* Exercise directions:
Reproduce the entries exactly as they appear below.

* Before-and-after change records:
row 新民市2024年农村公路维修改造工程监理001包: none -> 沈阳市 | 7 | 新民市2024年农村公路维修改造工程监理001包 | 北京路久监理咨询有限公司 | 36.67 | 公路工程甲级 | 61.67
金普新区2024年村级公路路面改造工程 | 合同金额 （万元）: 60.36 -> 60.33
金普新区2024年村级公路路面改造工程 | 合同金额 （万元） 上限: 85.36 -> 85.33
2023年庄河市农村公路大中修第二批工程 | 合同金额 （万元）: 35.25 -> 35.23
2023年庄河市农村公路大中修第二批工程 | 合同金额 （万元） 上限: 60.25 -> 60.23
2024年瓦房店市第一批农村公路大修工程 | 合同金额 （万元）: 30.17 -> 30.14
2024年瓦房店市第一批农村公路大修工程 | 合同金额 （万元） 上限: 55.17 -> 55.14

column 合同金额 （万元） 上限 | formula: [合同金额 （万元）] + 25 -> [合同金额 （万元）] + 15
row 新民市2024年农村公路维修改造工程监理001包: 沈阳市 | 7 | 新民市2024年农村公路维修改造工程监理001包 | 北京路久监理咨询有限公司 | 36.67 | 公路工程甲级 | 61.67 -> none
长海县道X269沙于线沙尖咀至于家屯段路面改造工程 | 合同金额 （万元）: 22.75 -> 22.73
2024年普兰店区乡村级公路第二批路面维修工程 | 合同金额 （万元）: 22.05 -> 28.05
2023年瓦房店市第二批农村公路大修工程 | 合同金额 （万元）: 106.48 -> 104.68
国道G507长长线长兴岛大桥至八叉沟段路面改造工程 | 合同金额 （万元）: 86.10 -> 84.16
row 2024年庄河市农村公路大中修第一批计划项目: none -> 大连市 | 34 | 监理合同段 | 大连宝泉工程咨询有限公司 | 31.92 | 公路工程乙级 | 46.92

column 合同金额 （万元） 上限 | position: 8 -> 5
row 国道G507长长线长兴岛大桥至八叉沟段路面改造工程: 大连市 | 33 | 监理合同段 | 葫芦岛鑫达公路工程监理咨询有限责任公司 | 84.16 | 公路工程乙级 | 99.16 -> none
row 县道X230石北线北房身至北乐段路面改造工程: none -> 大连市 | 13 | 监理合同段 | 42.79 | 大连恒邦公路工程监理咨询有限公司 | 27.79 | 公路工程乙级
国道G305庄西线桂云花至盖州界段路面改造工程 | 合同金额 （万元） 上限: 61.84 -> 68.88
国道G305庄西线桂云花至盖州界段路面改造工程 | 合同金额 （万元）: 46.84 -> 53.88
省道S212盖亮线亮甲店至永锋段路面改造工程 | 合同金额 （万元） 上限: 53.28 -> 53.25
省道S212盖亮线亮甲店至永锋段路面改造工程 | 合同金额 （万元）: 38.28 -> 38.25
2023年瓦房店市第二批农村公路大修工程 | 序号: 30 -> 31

* Solution to this exercise:
row 新民市2024年农村公路维修改造工程监理001包: none -> 沈阳市 | 7 | 新民市2024年农村公路维修改造工程监理001包 | 北京路久监理咨询有限公司 | 36.67 | 公路工程甲级 | 61.67
金普新区2024年村级公路路面改造工程 | 合同金额 （万元）: 60.36 -> 60.33
金普新区2024年村级公路路面改造工程 | 合同金额 （万元） 上限: 85.36 -> 85.33
2023年庄河市农村公路大中修第二批工程 | 合同金额 （万元）: 35.25 -> 35.23
2023年庄河市农村公路大中修第二批工程 | 合同金额 （万元） 上限: 60.25 -> 60.23
2024年瓦房店市第一批农村公路大修工程 | 合同金额 （万元）: 30.17 -> 30.14
2024年瓦房店市第一批农村公路大修工程 | 合同金额 （万元） 上限: 55.17 -> 55.14

column 合同金额 （万元） 上限 | formula: [合同金额 （万元）] + 25 -> [合同金额 （万元）] + 15
row 新民市2024年农村公路维修改造工程监理001包: 沈阳市 | 7 | 新民市2024年农村公路维修改造工程监理001包 | 北京路久监理咨询有限公司 | 36.67 | 公路工程甲级 | 61.67 -> none
长海县道X269沙于线沙尖咀至于家屯段路面改造工程 | 合同金额 （万元）: 22.75 -> 22.73
2024年普兰店区乡村级公路第二批路面维修工程 | 合同金额 （万元）: 22.05 -> 28.05
2023年瓦房店市第二批农村公路大修工程 | 合同金额 （万元）: 106.48 -> 104.68
国道G507长长线长兴岛大桥至八叉沟段路面改造工程 | 合同金额 （万元）: 86.10 -> 84.16
row 2024年庄河市农村公路大中修第一批计划项目: none -> 大连市 | 34 | 监理合同段 | 大连宝泉工程咨询有限公司 | 31.92 | 公路工程乙级 | 46.92

column 合同金额 （万元） 上限 | position: 8 -> 5
row 国道G507长长线长兴岛大桥至八叉沟段路面改造工程: 大连市 | 33 | 监理合同段 | 葫芦岛鑫达公路工程监理咨询有限责任公司 | 84.16 | 公路工程乙级 | 99.16 -> none
row 县道X230石北线北房身至北乐段路面改造工程: none -> 大连市 | 13 | 监理合同段 | 42.79 | 大连恒邦公路工程监理咨询有限公司 | 27.79 | 公路工程乙级
国道G305庄西线桂云花至盖州界段路面改造工程 | 合同金额 （万元） 上限: 61.84 -> 68.88
国道G305庄西线桂云花至盖州界段路面改造工程 | 合同金额 （万元）: 46.84 -> 53.88
省道S212盖亮线亮甲店至永锋段路面改造工程 | 合同金额 （万元） 上限: 53.28 -> 53.25
省道S212盖亮线亮甲店至永锋段路面改造工程 | 合同金额 （万元）: 38.28 -> 38.25
2023年瓦房店市第二批农村公路大修工程 | 序号: 30 -> 31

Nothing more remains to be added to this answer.